→ Problem
Given the records below, would you repeat exactly the lines that begin at the one containing "[257,324,282,332] [57,342,218,351] -->" and end at the one containing "[192,440,259,452] color: #fff ->", inclusive?

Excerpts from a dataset
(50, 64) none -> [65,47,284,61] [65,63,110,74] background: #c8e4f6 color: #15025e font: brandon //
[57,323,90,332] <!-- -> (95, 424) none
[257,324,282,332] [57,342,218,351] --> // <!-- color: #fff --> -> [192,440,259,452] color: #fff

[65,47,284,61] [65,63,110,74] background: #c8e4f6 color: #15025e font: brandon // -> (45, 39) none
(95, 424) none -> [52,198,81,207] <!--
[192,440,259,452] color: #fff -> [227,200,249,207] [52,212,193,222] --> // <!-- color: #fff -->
---
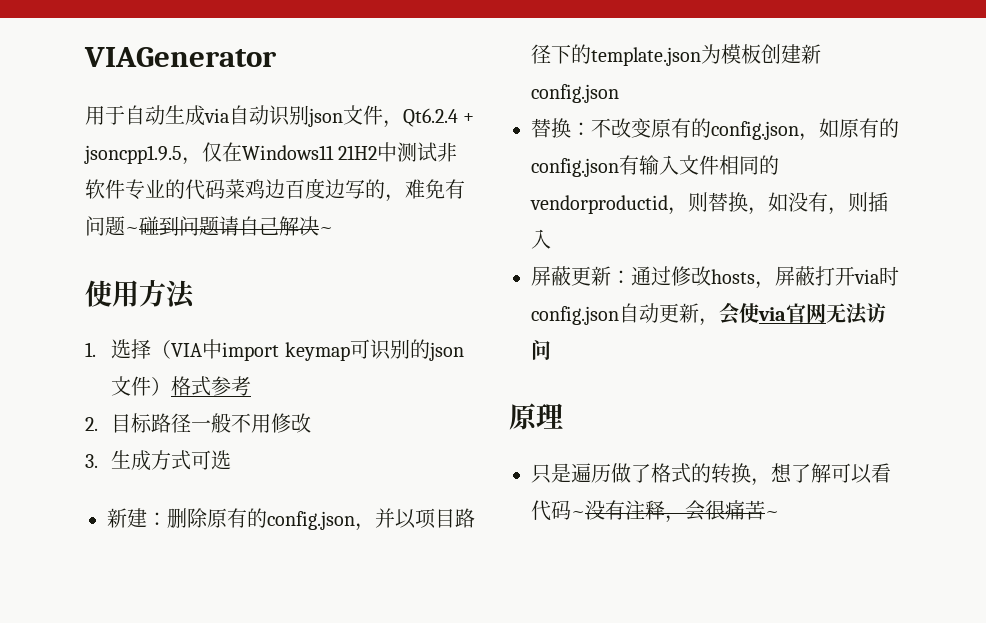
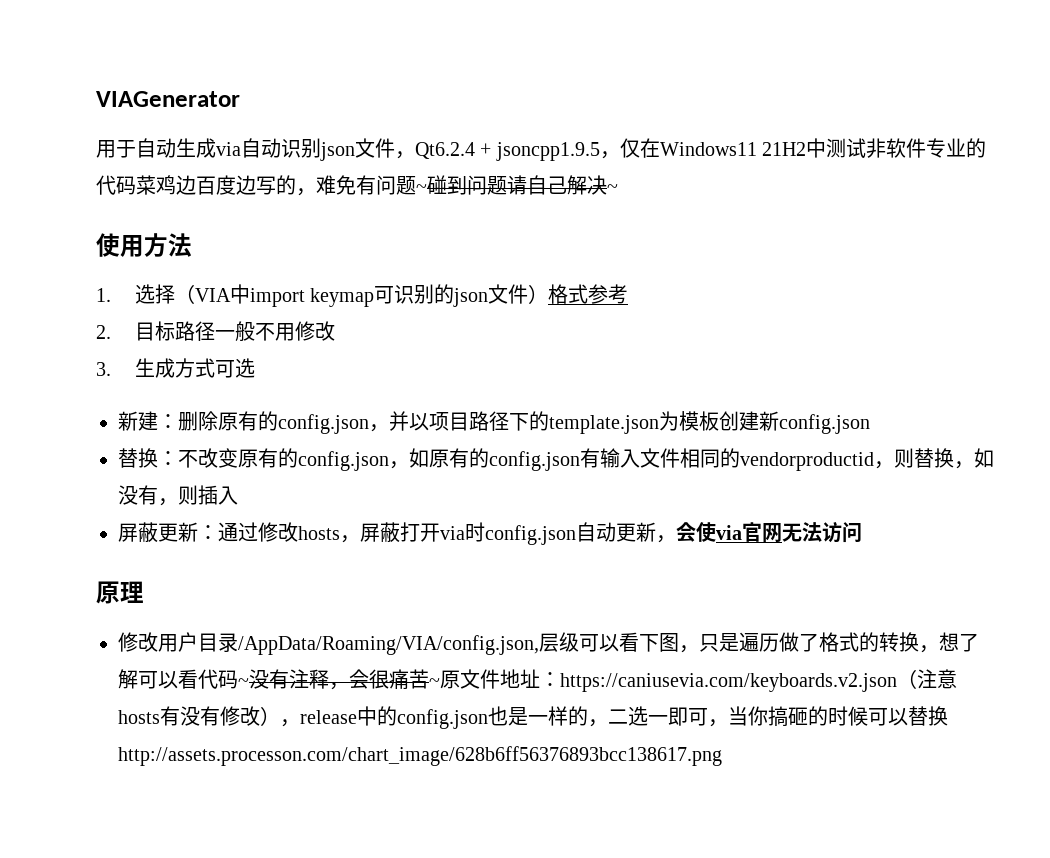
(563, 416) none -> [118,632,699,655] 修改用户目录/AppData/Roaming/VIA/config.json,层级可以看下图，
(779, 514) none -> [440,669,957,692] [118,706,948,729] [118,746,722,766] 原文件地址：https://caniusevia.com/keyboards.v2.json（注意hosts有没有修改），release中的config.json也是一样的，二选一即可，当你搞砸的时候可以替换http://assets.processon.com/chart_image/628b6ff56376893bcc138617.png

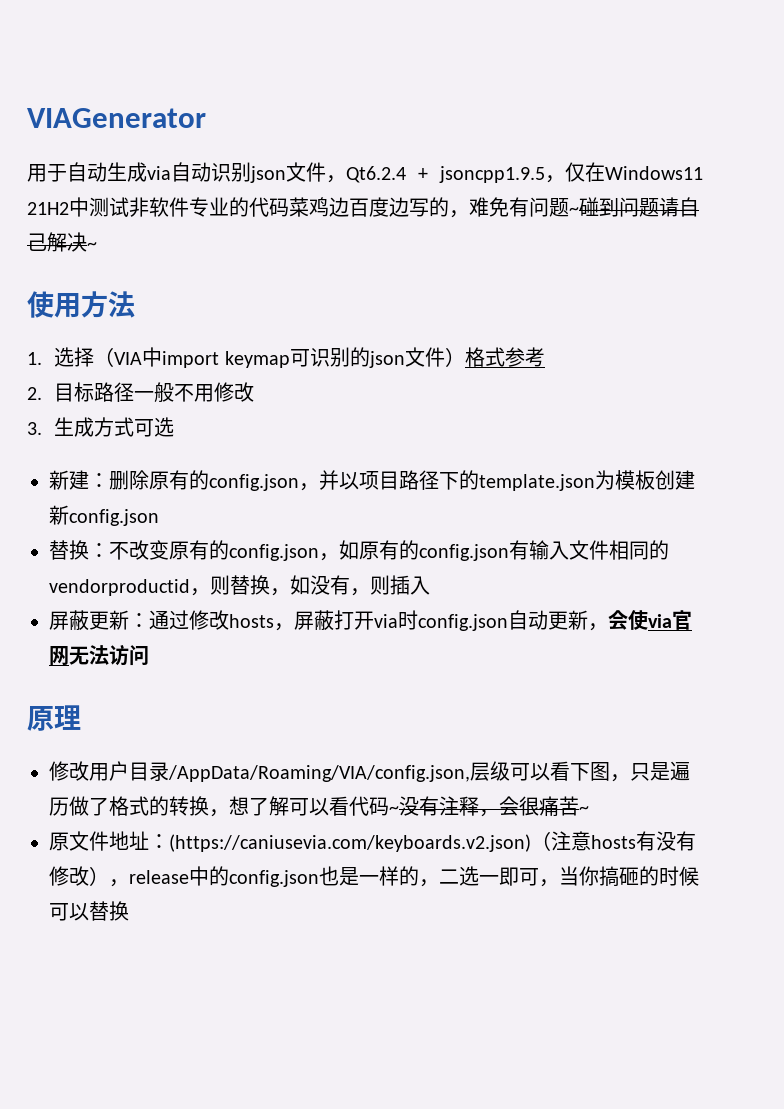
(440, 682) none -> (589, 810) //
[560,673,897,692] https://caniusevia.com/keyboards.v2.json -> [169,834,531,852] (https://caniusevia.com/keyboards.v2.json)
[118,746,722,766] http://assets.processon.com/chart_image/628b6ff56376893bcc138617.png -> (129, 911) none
--
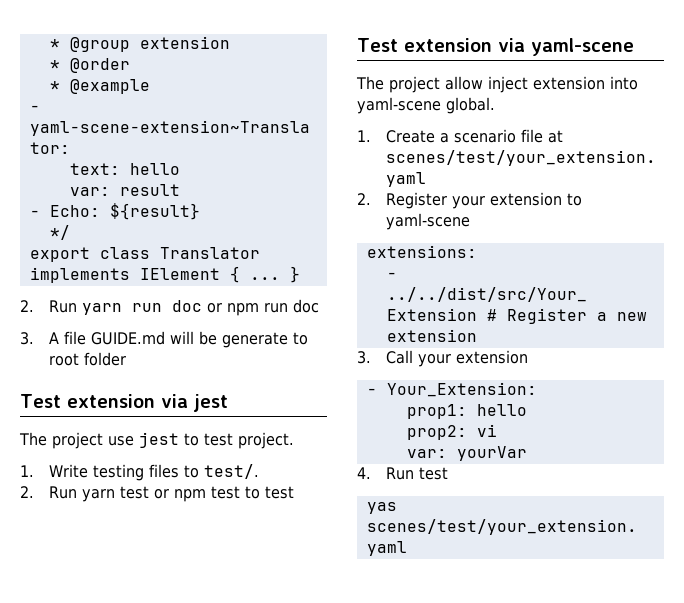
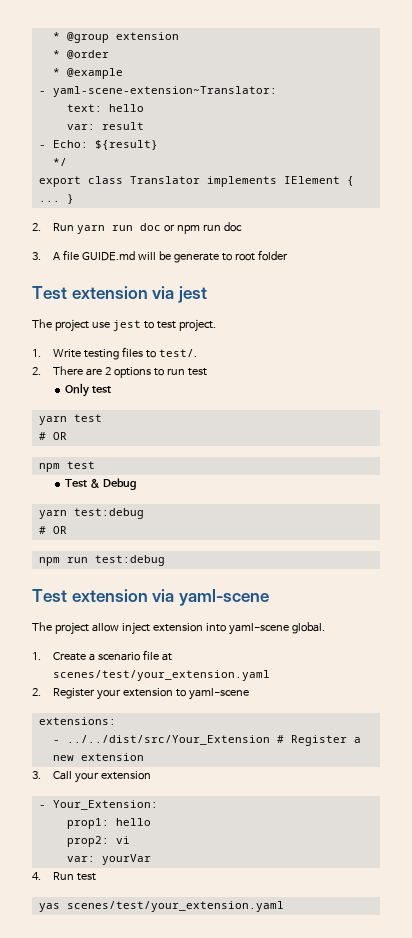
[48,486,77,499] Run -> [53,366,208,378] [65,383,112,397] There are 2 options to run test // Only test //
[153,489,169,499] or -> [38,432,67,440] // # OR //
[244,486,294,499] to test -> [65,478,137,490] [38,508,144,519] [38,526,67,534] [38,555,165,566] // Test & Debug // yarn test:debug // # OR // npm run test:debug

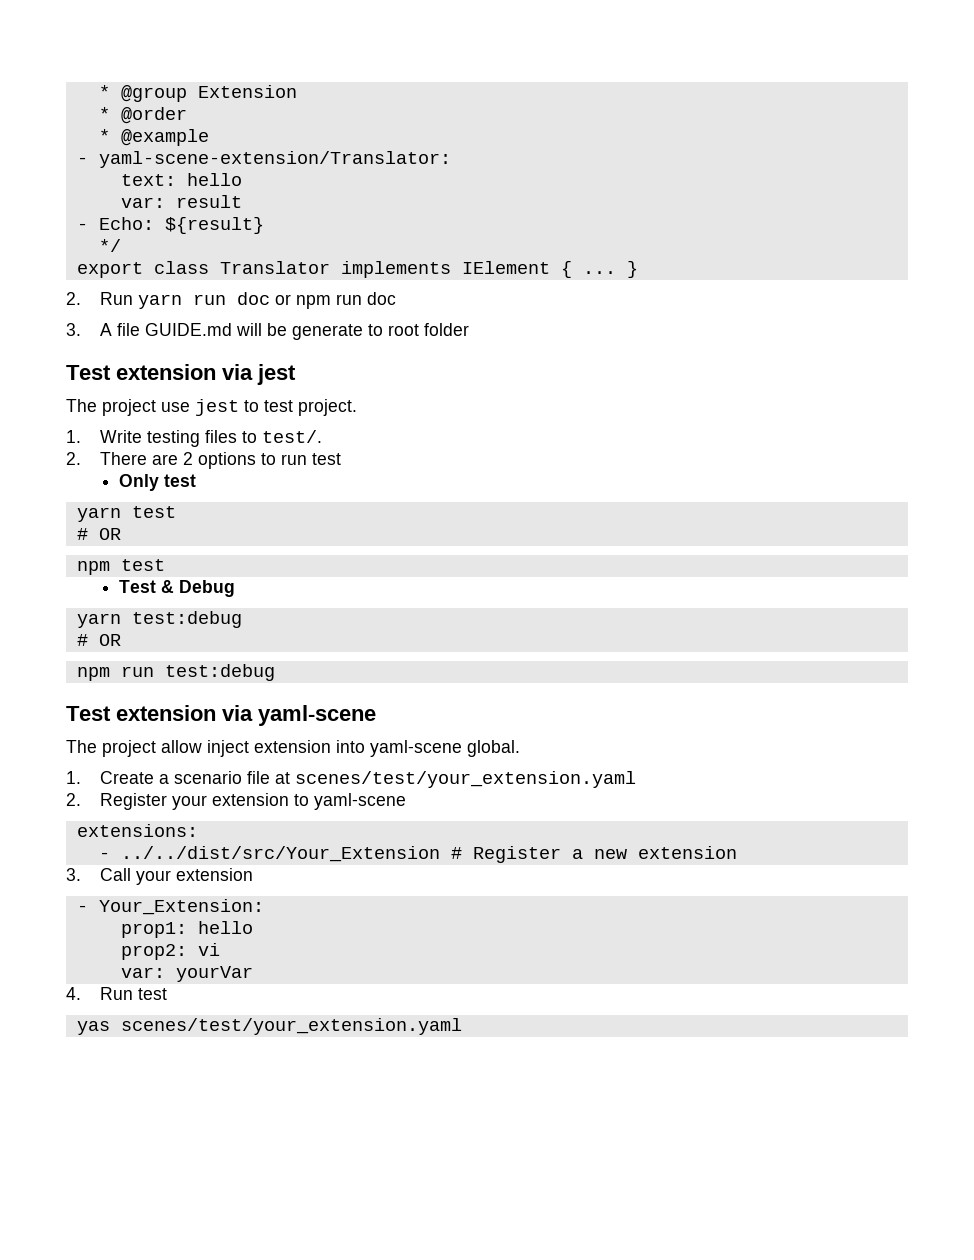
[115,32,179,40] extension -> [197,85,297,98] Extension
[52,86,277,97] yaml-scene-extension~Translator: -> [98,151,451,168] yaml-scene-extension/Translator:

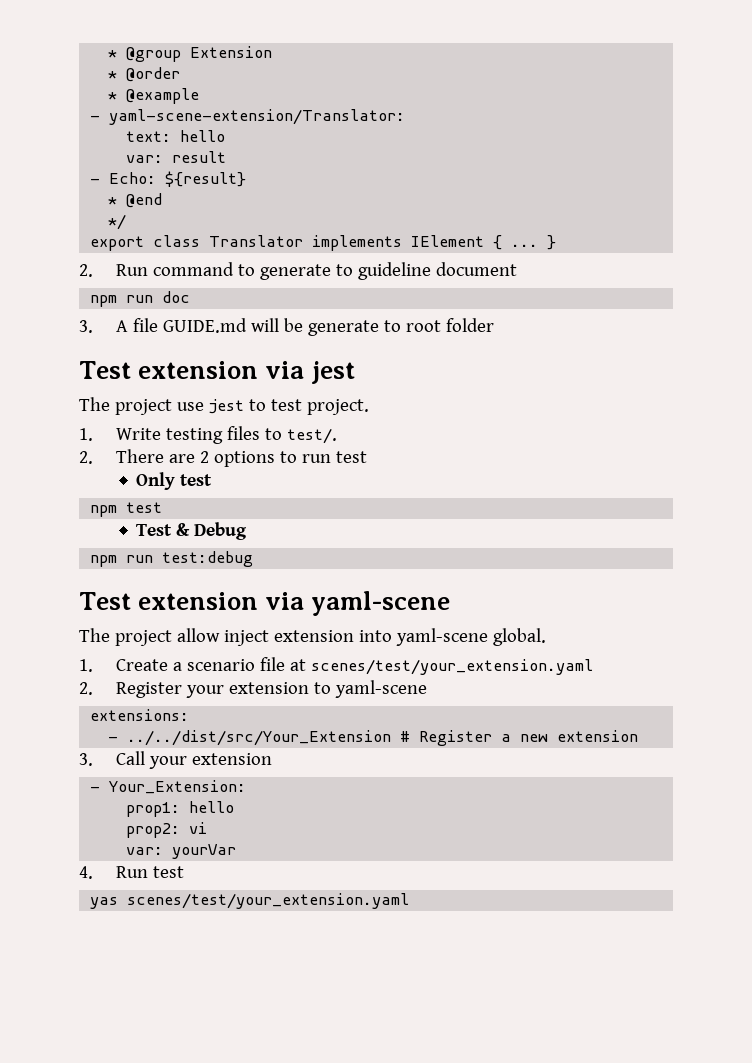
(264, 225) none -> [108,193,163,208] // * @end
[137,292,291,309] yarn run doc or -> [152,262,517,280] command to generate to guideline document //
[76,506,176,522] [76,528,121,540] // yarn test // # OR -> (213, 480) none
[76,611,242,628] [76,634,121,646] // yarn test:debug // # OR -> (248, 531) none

→ Expected output
[257,324,282,332] [57,342,218,351] --> // <!-- color: #fff --> -> [192,440,259,452] color: #fff

[65,47,284,61] [65,63,110,74] background: #c8e4f6 color: #15025e font: brandon // -> (45, 39) none
(95, 424) none -> [52,198,81,207] <!--
[192,440,259,452] color: #fff -> [227,200,249,207] [52,212,193,222] --> // <!-- color: #fff -->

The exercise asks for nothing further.